Fear, Itself
It's been a few weeks since I've had the words sorted enough to commit them to an empty page - been working on Sun & Stone, doing some marketing and business analysis and other super exciting things, but the most significant obstacle has simply been reality.
This month I came face to face with my own greatest fear. Not sharks (which I consider more a survival instinct than a fear), not Styrofoam (more of a nervous system response than a phobia), and not the idea of my belly button becoming unraveled and millions of baby spiders spilling out of the hole. Oh, and yes. That's a fear, now. I thank my daughter for dropping that little night terror into my subconscious.
I'm talking about the kind of fear that stops you cold in your steps, leaves you shaking, covers your face in tears, and snatches up your breath to leave you a shuddering wreck, splintered and shattered. The realization of the possibility of horror, the true potential of your own deepest nightmares.
The initial wave of this fear has passed, and with the light of a new morning I've gotten my first good look at what has caused this shadow.
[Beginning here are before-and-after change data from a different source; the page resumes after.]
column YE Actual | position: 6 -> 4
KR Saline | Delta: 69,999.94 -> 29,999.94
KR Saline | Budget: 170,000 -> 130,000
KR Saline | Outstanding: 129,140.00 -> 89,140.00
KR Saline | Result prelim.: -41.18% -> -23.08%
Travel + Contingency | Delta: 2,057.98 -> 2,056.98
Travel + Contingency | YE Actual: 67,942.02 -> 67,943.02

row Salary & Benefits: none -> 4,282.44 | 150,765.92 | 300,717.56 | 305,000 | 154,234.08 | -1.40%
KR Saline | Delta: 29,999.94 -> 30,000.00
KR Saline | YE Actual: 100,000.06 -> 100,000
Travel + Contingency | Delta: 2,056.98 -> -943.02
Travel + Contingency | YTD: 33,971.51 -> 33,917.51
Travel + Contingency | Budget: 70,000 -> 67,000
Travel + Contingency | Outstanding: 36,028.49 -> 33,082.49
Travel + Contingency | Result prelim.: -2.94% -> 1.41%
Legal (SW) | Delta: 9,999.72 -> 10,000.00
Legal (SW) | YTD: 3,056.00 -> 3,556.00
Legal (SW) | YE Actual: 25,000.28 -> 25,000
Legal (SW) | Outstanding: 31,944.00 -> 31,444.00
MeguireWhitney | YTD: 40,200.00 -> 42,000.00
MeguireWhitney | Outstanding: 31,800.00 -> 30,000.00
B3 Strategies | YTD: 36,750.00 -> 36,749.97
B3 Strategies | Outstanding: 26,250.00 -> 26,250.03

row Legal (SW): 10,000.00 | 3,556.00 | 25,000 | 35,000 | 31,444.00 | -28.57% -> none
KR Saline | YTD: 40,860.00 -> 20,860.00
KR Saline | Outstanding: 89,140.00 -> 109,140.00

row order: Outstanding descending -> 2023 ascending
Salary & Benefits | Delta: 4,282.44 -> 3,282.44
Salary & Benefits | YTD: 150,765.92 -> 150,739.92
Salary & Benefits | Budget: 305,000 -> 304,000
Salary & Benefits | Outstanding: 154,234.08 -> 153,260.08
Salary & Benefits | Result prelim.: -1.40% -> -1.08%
And it's not that it is any less frightening - things like sharks and spiders may generate a certain general level of phobic background noise but can sometimes be faced, addressed and weakened while others simply remain consistently potent - but that I have begun to understand it and its hold on me.
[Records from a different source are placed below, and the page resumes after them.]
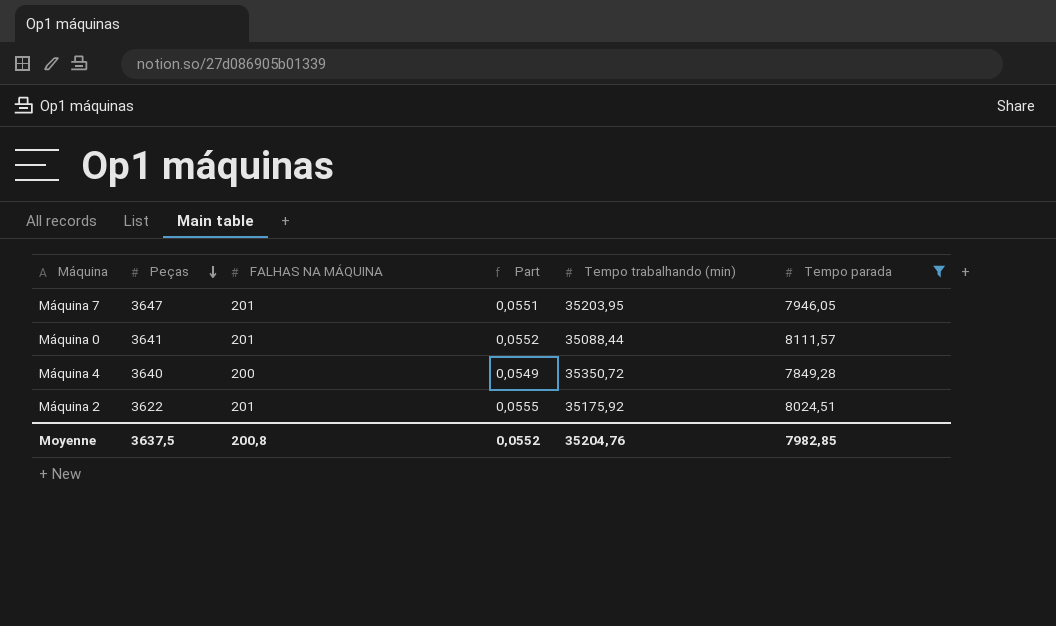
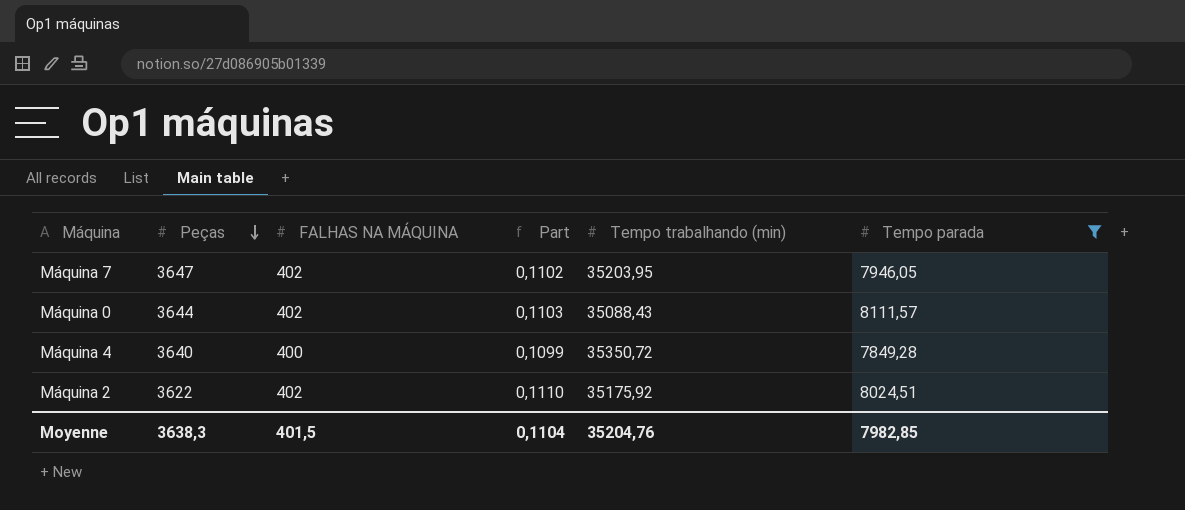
Máquina 7 | FALHAS NA MÁQUINA: 201 -> 402
Máquina 7 | Part: 0,0551 -> 0,1102
Máquina 0 | Peças: 3641 -> 3644
Máquina 0 | FALHAS NA MÁQUINA: 201 -> 402
Máquina 0 | Part: 0,0552 -> 0,1103
Máquina 0 | Tempo trabalhando (min): 35088,44 -> 35088,43
Máquina 4 | FALHAS NA MÁQUINA: 200 -> 400
Máquina 4 | Part: 0,0549 -> 0,1099
Máquina 2 | FALHAS NA MÁQUINA: 201 -> 402
Máquina 2 | Part: 0,0555 -> 0,1110
Moyenne | Peças: 3637,5 -> 3638,3
Moyenne | FALHAS NA MÁQUINA: 200,8 -> 401,5
Moyenne | Part: 0,0552 -> 0,1104

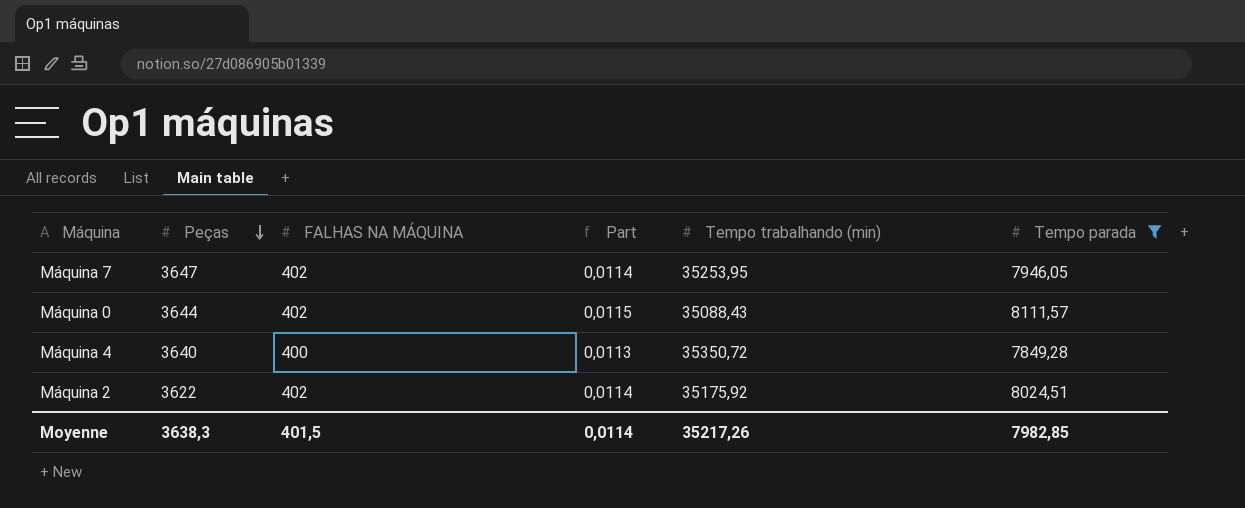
column Part | formula: [FALHAS NA MÁQUINA] / [Peças] -> [FALHAS NA MÁQUINA] / [Tempo trabalhando (min)]
Máquina 7 | Tempo trabalhando (min): 35203,95 -> 35253,95
Moyenne | Part: 0,1104 -> 0,0114
Moyenne | Tempo trabalhando (min): 35204,76 -> 35217,26

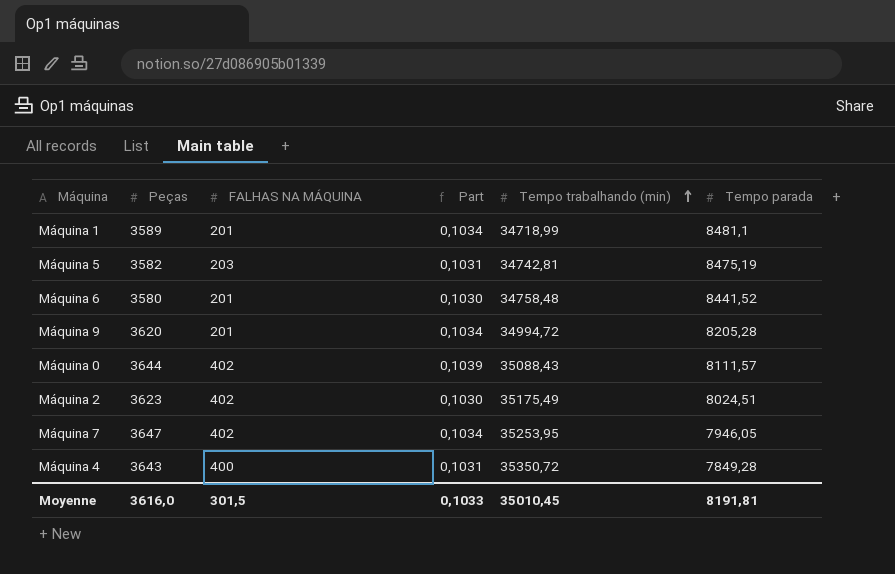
filter: Tempo parada <= 8111,57 -> none
row order: Peças descending -> Tempo trabalhando (min) ascending
column Part | formula: [FALHAS NA MÁQUINA] / [Tempo trabalhando (min)] -> [Peças] / [Tempo trabalhando (min)]
Máquina 2 | Peças: 3622 -> 3623
Máquina 2 | Tempo trabalhando (min): 35175,92 -> 35175,49
Máquina 4 | Peças: 3640 -> 3643
Moyenne | Peças: 3638,3 -> 3616,0
Moyenne | FALHAS NA MÁQUINA: 401,5 -> 301,5
Moyenne | Part: 0,0114 -> 0,1033
Moyenne | Tempo trabalhando (min): 35217,26 -> 35010,45
Moyenne | Tempo parada: 7982,85 -> 8191,81

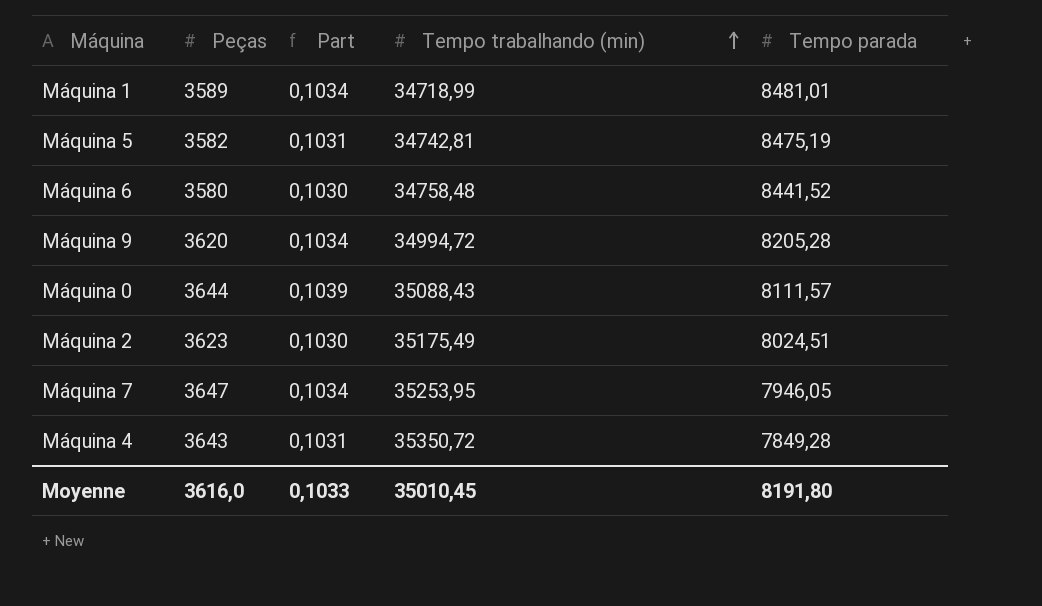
column FALHAS NA MÁQUINA | position: 3 -> none
Máquina 1 | Tempo parada: 8481,1 -> 8481,01
Moyenne | Tempo parada: 8191,81 -> 8191,80

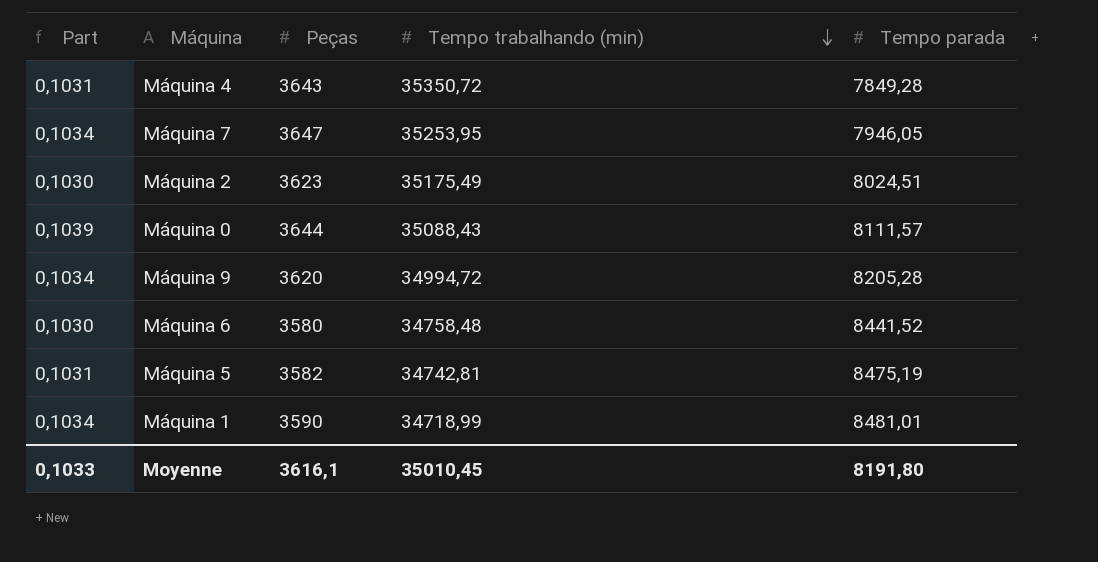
row order: Tempo trabalhando (min) ascending -> Tempo trabalhando (min) descending
column Part | position: 3 -> 1
Máquina 1 | Peças: 3589 -> 3590
Moyenne | Peças: 3616,0 -> 3616,1

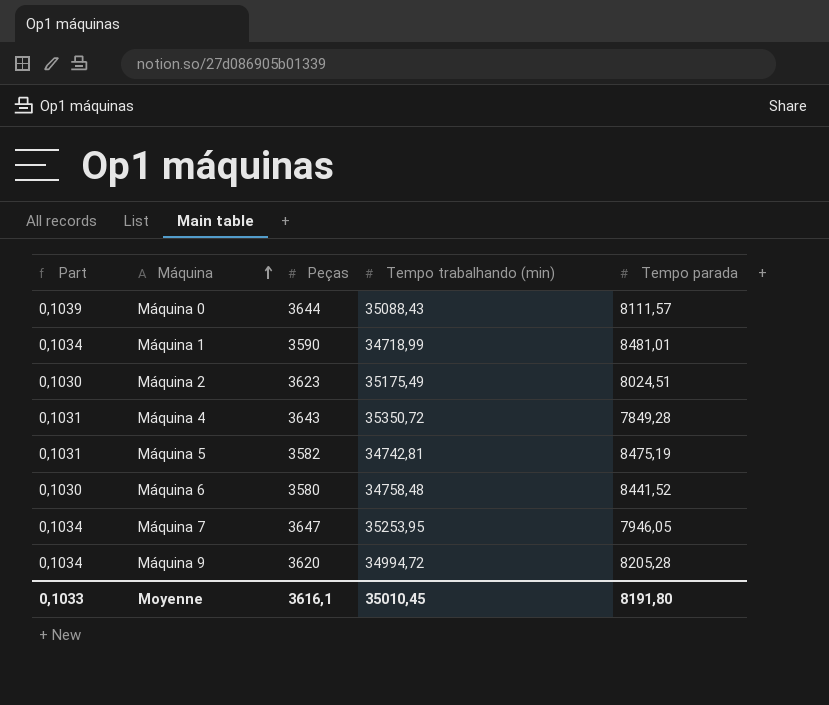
row order: Tempo trabalhando (min) descending -> Máquina ascending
Fear can be toxic. Paralytic. Corrosive.
It can stop us dead in our tracks and rattle our foundations - - but there is a thin silver lining to it, if we take a moment to see what it is that it's telling us.
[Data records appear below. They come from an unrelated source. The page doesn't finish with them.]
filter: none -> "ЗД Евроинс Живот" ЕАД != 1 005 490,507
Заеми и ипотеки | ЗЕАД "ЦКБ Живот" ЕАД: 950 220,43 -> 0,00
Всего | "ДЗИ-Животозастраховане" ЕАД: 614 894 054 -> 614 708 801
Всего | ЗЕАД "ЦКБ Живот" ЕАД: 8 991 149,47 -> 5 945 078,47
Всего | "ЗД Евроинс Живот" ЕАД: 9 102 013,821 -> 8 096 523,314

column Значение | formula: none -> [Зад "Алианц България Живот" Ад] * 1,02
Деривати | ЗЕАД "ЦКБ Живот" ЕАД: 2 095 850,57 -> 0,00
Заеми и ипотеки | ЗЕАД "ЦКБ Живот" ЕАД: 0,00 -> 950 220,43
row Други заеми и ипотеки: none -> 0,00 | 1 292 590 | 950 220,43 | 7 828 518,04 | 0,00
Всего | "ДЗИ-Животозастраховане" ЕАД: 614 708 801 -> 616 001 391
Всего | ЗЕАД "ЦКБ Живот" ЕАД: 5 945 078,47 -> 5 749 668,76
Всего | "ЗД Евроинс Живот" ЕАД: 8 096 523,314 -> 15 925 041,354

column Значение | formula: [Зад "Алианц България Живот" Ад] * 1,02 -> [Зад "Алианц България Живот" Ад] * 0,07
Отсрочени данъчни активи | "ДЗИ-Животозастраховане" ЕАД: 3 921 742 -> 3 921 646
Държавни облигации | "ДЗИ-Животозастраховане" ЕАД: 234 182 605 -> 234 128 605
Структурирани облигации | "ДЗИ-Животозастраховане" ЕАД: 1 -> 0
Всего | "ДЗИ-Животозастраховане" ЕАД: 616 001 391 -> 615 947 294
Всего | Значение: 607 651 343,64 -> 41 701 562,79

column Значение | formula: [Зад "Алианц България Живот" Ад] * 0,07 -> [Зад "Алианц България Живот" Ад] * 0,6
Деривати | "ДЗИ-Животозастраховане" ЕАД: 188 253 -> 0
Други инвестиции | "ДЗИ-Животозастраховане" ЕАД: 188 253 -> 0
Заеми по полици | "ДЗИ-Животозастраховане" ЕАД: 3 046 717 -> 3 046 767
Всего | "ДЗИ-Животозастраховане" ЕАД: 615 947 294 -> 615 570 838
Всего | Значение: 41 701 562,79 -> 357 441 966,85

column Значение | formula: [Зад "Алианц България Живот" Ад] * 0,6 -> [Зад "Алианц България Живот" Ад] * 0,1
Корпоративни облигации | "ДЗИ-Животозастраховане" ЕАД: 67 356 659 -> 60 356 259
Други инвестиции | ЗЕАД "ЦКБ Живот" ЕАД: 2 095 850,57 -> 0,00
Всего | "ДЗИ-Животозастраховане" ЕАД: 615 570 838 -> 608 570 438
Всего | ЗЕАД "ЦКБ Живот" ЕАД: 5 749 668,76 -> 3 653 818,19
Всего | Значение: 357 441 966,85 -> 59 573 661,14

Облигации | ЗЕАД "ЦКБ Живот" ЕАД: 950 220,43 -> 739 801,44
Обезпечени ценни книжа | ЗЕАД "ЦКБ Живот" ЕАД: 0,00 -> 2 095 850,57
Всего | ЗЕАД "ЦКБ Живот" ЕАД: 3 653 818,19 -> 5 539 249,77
Are we afraid of the dark? That is the voice of our imagination, creating monsters in the shadowy places - learn to guide our imaginations and give every villain a hero, every creature a nickname too silly to fear.
Is it rejection that keeps us too scared to act? Then we know we care about what we do, who we are, and the opinions and feelings of others. We should use that emotion to reach out, to care, to assist others with the burdens they carry, or to spread some of the joy and hope we feel with others.
Do we fear death? Then we must embrace life - live every day as it it is our last. Live with integrity, with courage, with hope that the good deeds we perform will live on after we are gone.
We cannot stop fear - like doubt being a part of faith, fear is a part of hope. Knowing something is, well, it takes no energy. Flipping on a light switch when you know that the light will come on - it's no test of our courage. But hoping for something, fearing something, believing something - and then wrestling up the strength to do it anyway, in spite of or because of those fears... well, then it is a victory.
I can't say I'll never be afraid of something. I can't say my life will be wholly without fear. But I'm going to live it, anyway. I'll hope. I'll believe.
And, this holiday season, that's my wish for you, too. Hope. Believe. Have joy.
Have a wonderful season, my friends. You're awesome.